▶ Work to be completed: After locating the line containing "border: 1px solid #e8eaf0;", restate that line and each one after it exactly, through the last line of the material.

▶ Exercise data:
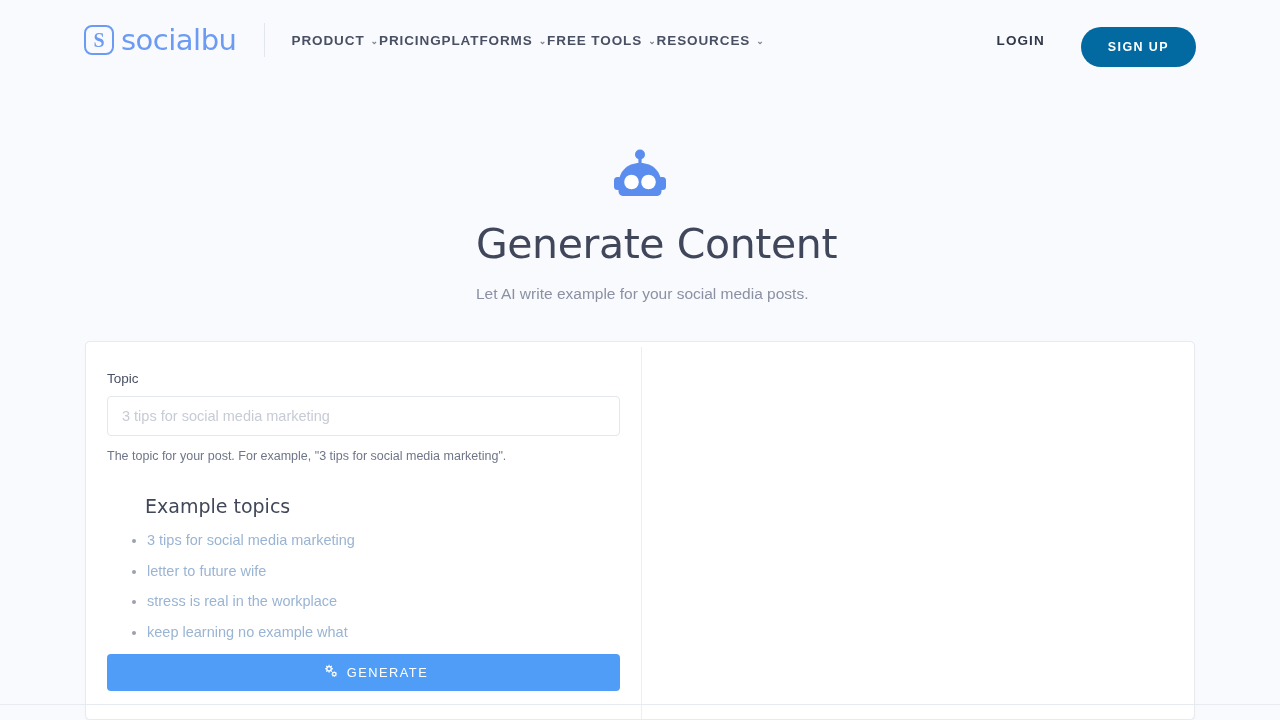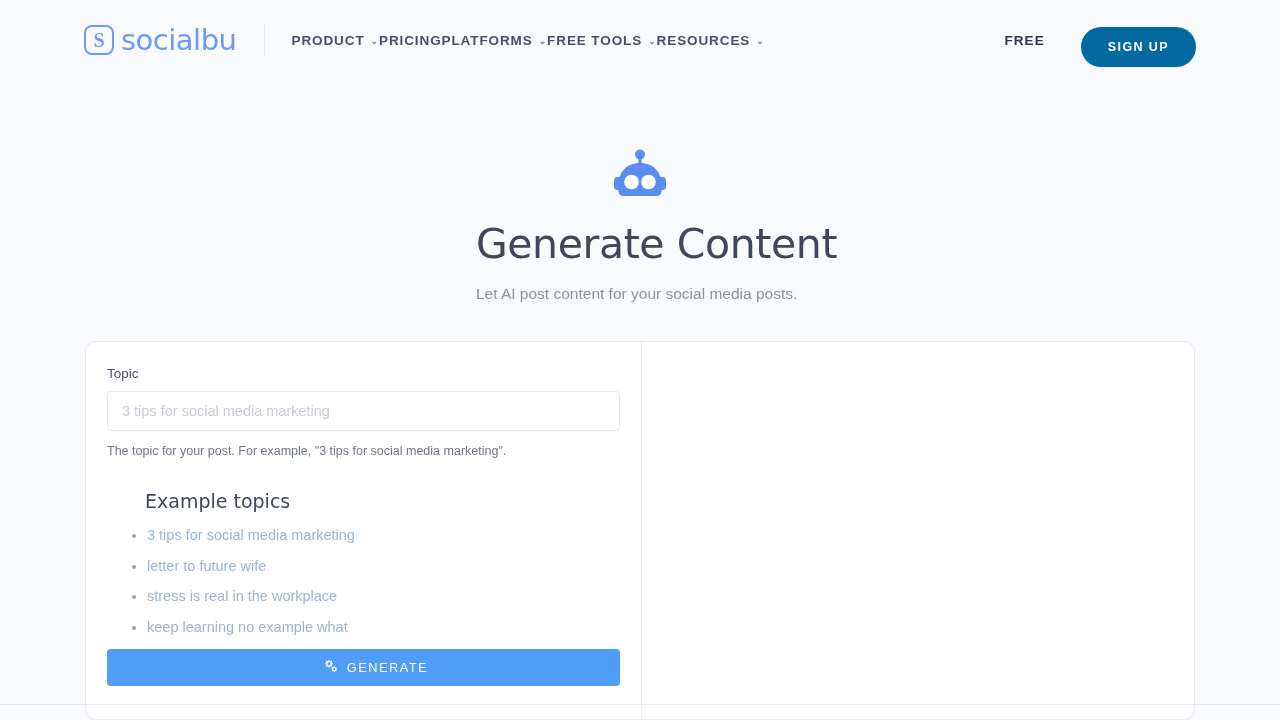--- a/index.html
+++ b/index.html
@@ -327,7 +327,7 @@
   </nav>
 
   <div class="header-right">
-    <a class="login-link" href="#">FREE</a>
+    <a class="login-link" href="#">LOGIN</a>
     <button class="signup-btn">SIGN UP</button>
   </div>
 </header>

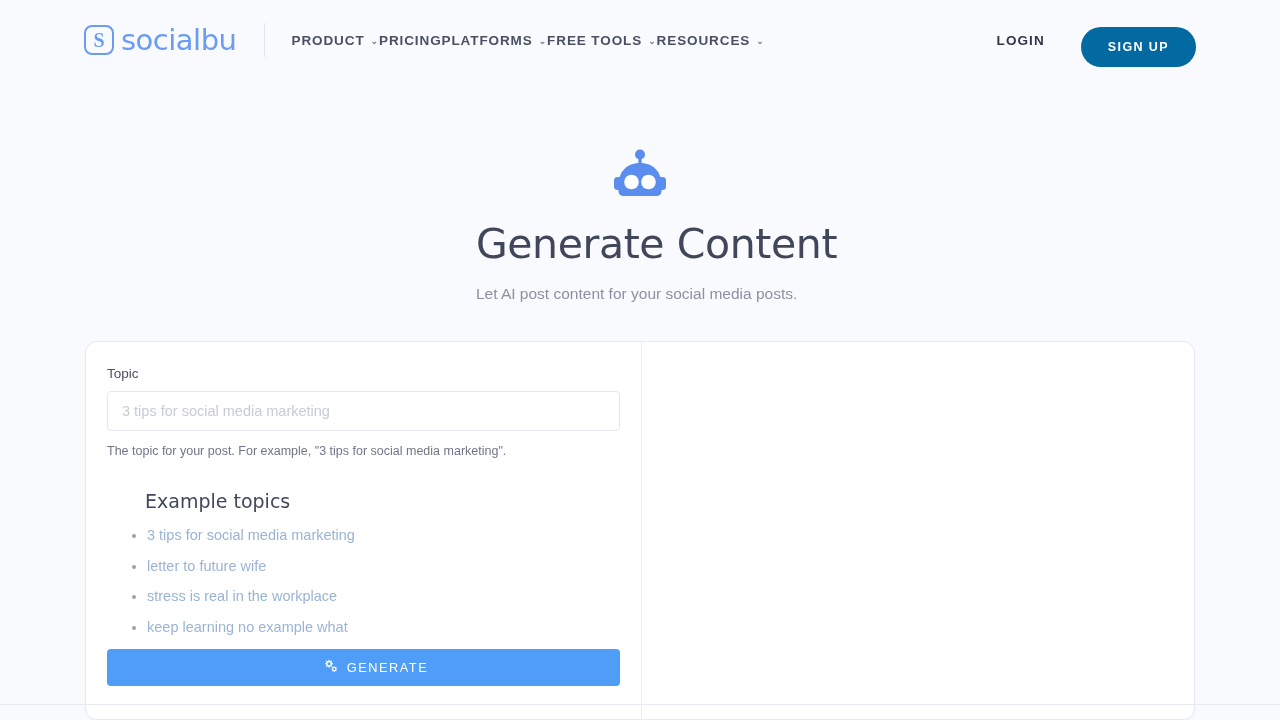--- a/index.html
+++ b/index.html
@@ -350,7 +350,7 @@
 
   <div class="head-text">
     <h1 class="page-title">Generate Content</h1>
-    <p class="page-subtitle">Let AI post content for your social media posts.</p>
+    <p class="page-subtitle">Let AI write example for your social media posts.</p>
   </div>
 </section>
 

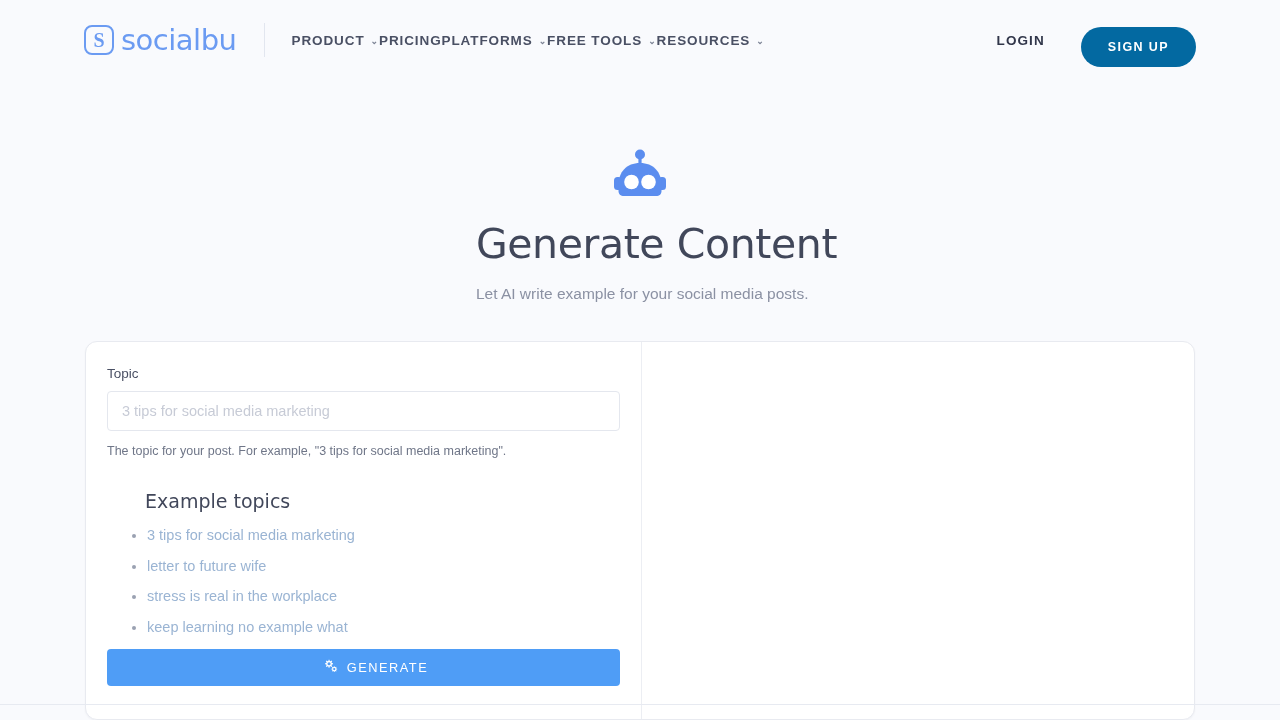--- a/index.html
+++ b/index.html
@@ -173,10 +173,11 @@
     margin: 38px 85px 0 85px;
     background: #ffffff;
     border: 1px solid #e8eaf0;
-    border-radius: 12px;
+    border-radius: 5px;
     box-shadow: 0 1px 2px rgba(40,50,80,0.045);
     display: flex;
     min-height: 379px;
+    align-items: flex-end;
   }
 
   .card-left {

▶ Task response:
     border: 1px solid #e8eaf0;
-    border-radius: 12px;
+    border-radius: 5px;
     box-shadow: 0 1px 2px rgba(40,50,80,0.045);
     display: flex;
     min-height: 379px;
+    align-items: flex-end;
   }
 
   .card-left {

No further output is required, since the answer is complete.